* [Assignment]:
Everything in the data should be repeated exactly, save for the images.

* [Data for analysis]:
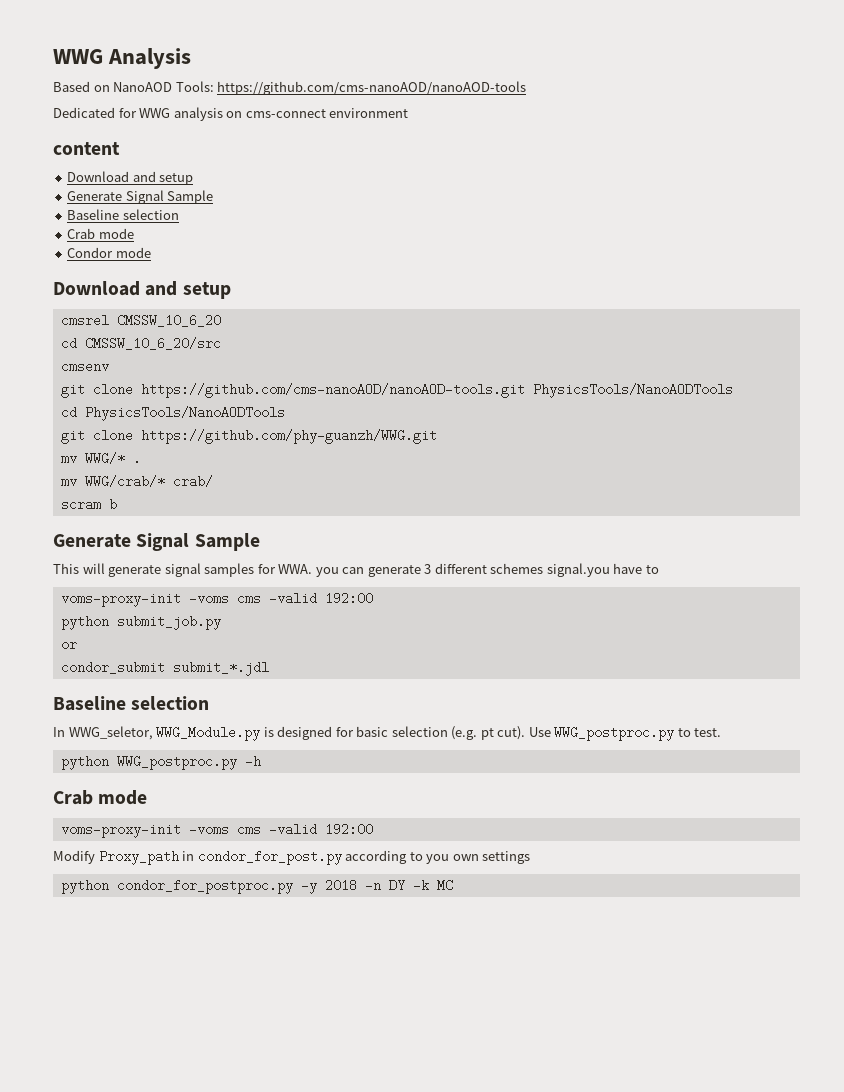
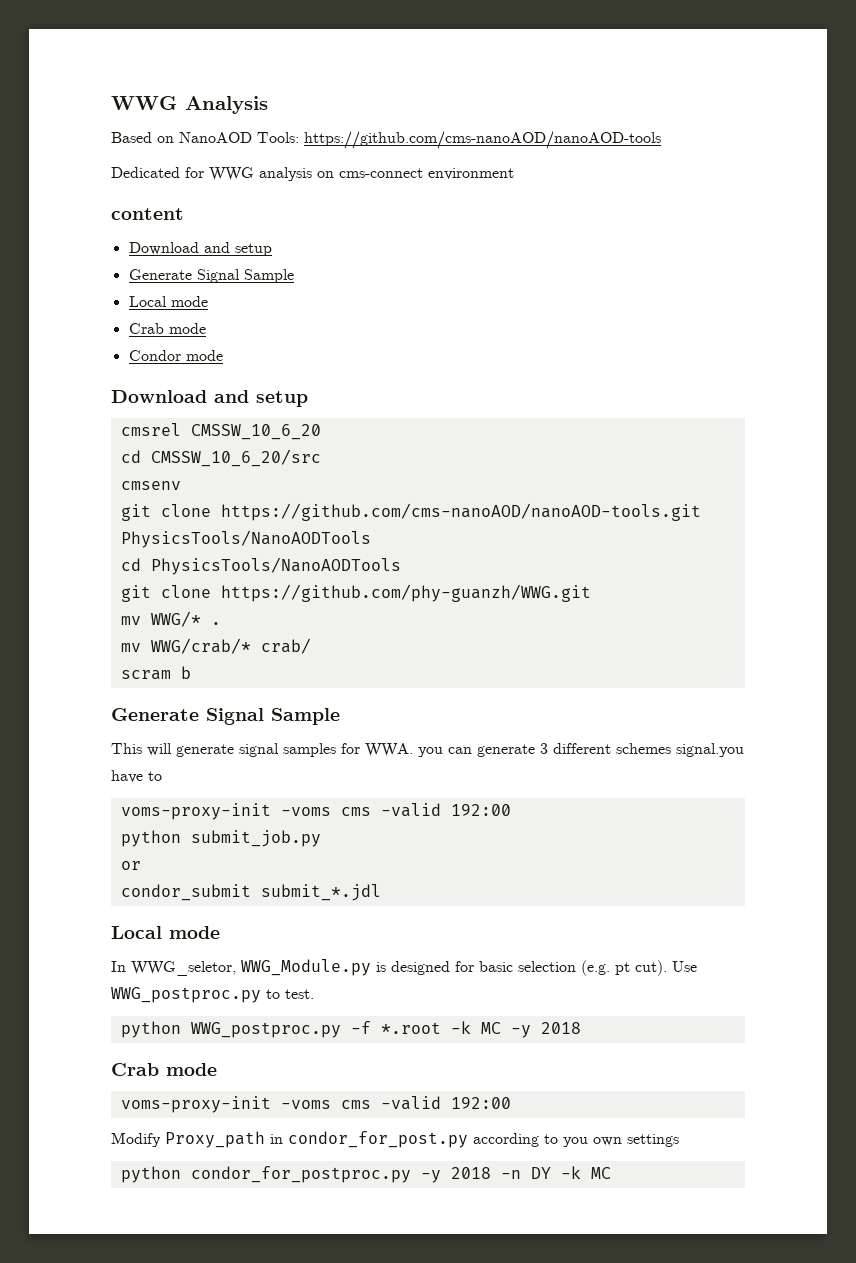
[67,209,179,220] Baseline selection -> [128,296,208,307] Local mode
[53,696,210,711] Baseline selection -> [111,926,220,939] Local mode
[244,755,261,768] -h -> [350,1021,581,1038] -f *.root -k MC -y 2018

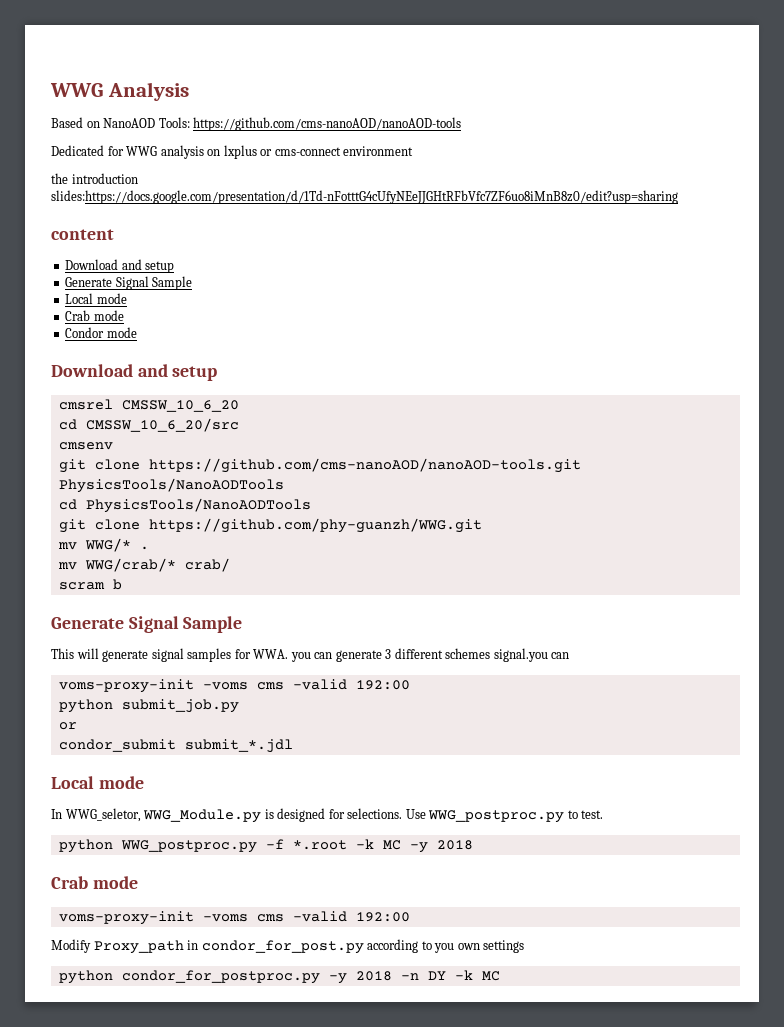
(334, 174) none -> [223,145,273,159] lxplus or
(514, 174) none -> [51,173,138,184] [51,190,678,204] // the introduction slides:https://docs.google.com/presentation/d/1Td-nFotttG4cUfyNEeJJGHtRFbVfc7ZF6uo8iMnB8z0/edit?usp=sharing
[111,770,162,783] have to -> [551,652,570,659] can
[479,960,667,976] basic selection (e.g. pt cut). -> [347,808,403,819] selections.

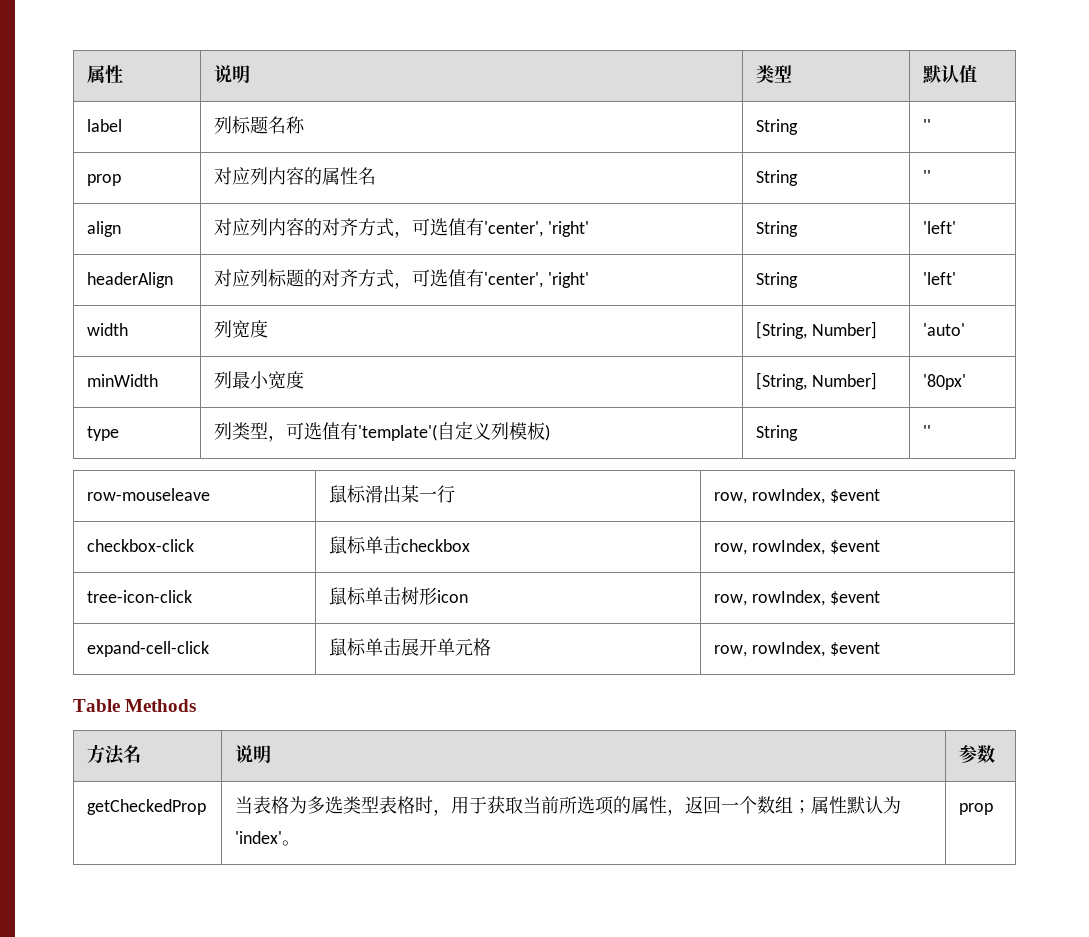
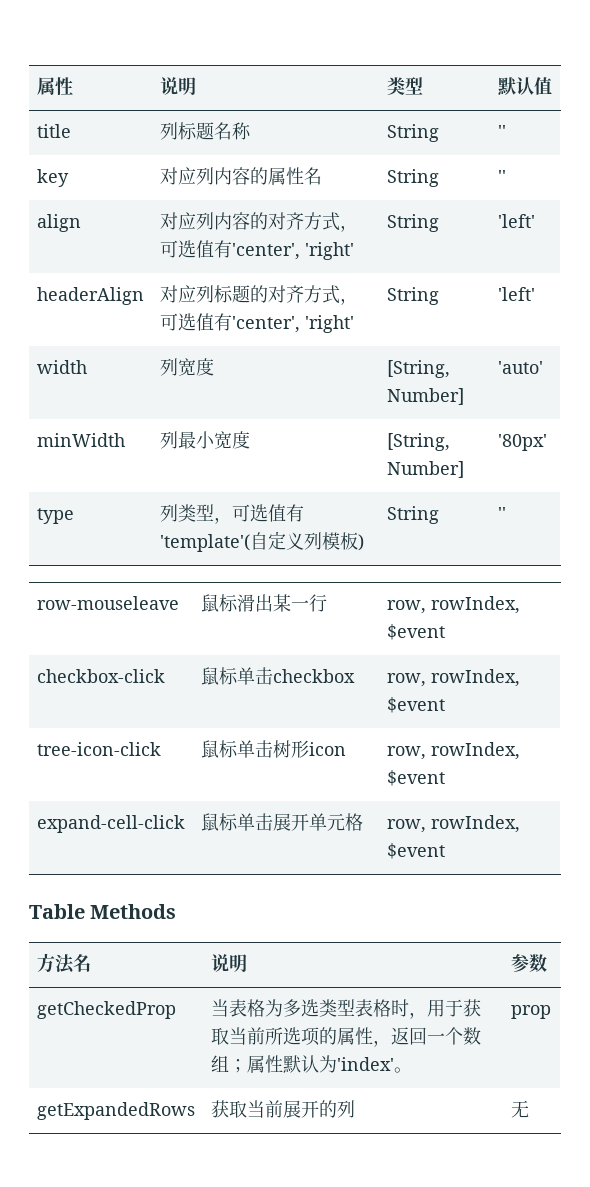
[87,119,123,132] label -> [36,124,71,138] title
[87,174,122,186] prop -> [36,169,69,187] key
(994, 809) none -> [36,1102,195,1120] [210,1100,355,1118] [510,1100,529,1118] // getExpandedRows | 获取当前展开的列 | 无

* [Response area]:
[67,209,179,220] Baseline selection -> [128,296,208,307] Local mode
[53,696,210,711] Baseline selection -> [111,926,220,939] Local mode
[244,755,261,768] -h -> [350,1021,581,1038] -f *.root -k MC -y 2018

(334, 174) none -> [223,145,273,159] lxplus or
(514, 174) none -> [51,173,138,184] [51,190,678,204] // the introduction slides:https://docs.google.com/presentation/d/1Td-nFotttG4cUfyNEeJJGHtRFbVfc7ZF6uo8iMnB8z0/edit?usp=sharing
[111,770,162,783] have to -> [551,652,570,659] can
[479,960,667,976] basic selection (e.g. pt cut). -> [347,808,403,819] selections.

[87,119,123,132] label -> [36,124,71,138] title
[87,174,122,186] prop -> [36,169,69,187] key
(994, 809) none -> [36,1102,195,1120] [210,1100,355,1118] [510,1100,529,1118] // getExpandedRows | 获取当前展开的列 | 无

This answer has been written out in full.